The study released this week by the American Cancer Society highlighted the significant role health insurance plays in the widening chasm of disparities in breast cancer mortality.
Progress on this front has been made. The Affordable Care Act (ACA) has resulted in the lowest uninsured rate ever recorded in our nation’s history: 8.8% down from 16% in 2009 before the ACA was signed into law, according to the Council for Economic Advisers and National Center for Health Statistics. It has provided life-saving preventive and diagnostic screenings, access to higher quality care and appropriate treatments, as well as increased opportunities for diverse women to participate in clinical trials.
As we recognize National Breast Cancer Awareness Month this month and continue the national debate over health reform, it is worth noting the impact that a lack of health insurance coverage has on women reaching their optimal level of health or health equity.
I began my medical career as an obstetrics and gynecology resident in the late 1980s at Atlanta’s Grady Memorial Hospital. Emergency rooms in hospitals such as Grady were a last resort for uninsured patients who, in many cases, struggled with undiagnosed cancer, high-risk pregnancies, heart disease, diabetes and other life-threatening diseases.
The disparities in coverage and access to quality care for patients whose cards were stacked against them were striking, especially for women battling breast cancer, which is the most common cancer among women in the United States and is the second leading cause of cancer deaths.
While a host of factors increase women’s risk for breast cancer, such as genetics, age, sex and race, studies show that these factors are exacerbated for underserved communities, black women in particular, where the disease can be a catastrophic difference between life and death.
Mammogram screening is universally accepted as the best weapon for early breast cancer detection.
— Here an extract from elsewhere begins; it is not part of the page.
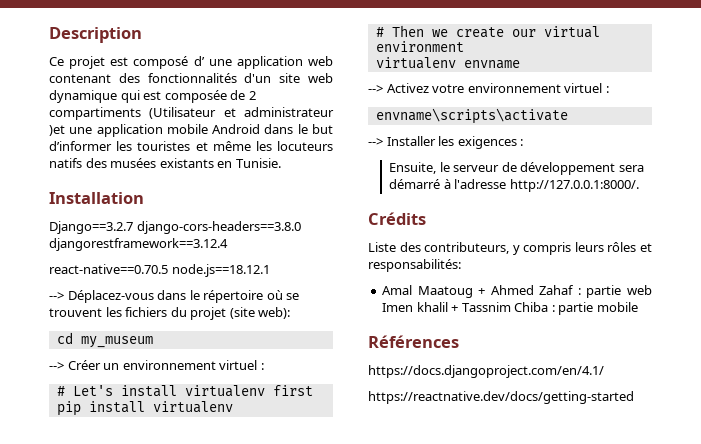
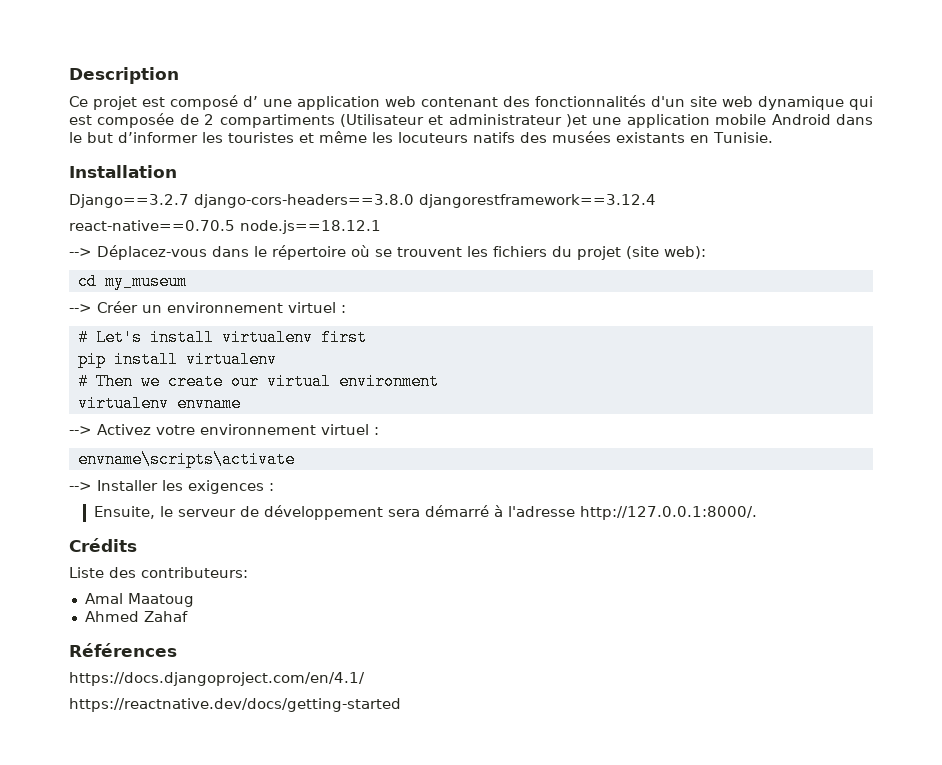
- Liste des contributeurs, y compris leurs rôles et responsabilités:
+ Liste des contributeurs:
- Amal Maatoug + Ahmed Zahaf : partie web Imen khalil + Tassnim Chiba : partie mobile
+ Amal Maatoug
+ Ahmed Zahaf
Covered by the ACA as a preventive service at no cost to the consumer, mammogram screenings are the first line of defense. With the elimination of cost we expected an increase in mammograms, particularly among minority women. We hoped it would lead to a decrease in racial/ethnic disparities in breast cancer. And now many studies have confirmed the ethnic gap narrowed between women who received screening prior to ACA, and after.
Why does this matter? If we know that early detection is the key to lowering breast cancer mortality rates among all women, then access to appropriate screenings, early treatment and counseling should be considered the standard of care.
However, this is not the end of the story. There are differences in genetic mutations and tumor characteristics that lead to triple negative breast cancer, a more deadly form of breast cancer that does not respond to hormonal therapy or other targeted therapies. Black women are at higher risk, contributing to a higher mortality rate than white women.
This is an opportunity to expand research and testing to underserved communities to address disparities that continue to persist in breast cancer mortality rates. We need to ensure that diverse women are fully represented in clinical trials and studies that examine the most common hereditary cancers like breast cancer. With advances in medical technology and clinical-grade genetic testing, no woman should die of breast or ovarian cancer due to genetic mutations.
As we continue to examine gaps in overall health and breast cancer mortality impacted by insurance access, we must look through a lens of equity and actively embrace policies that support healthy outcomes for our most vulnerable populations.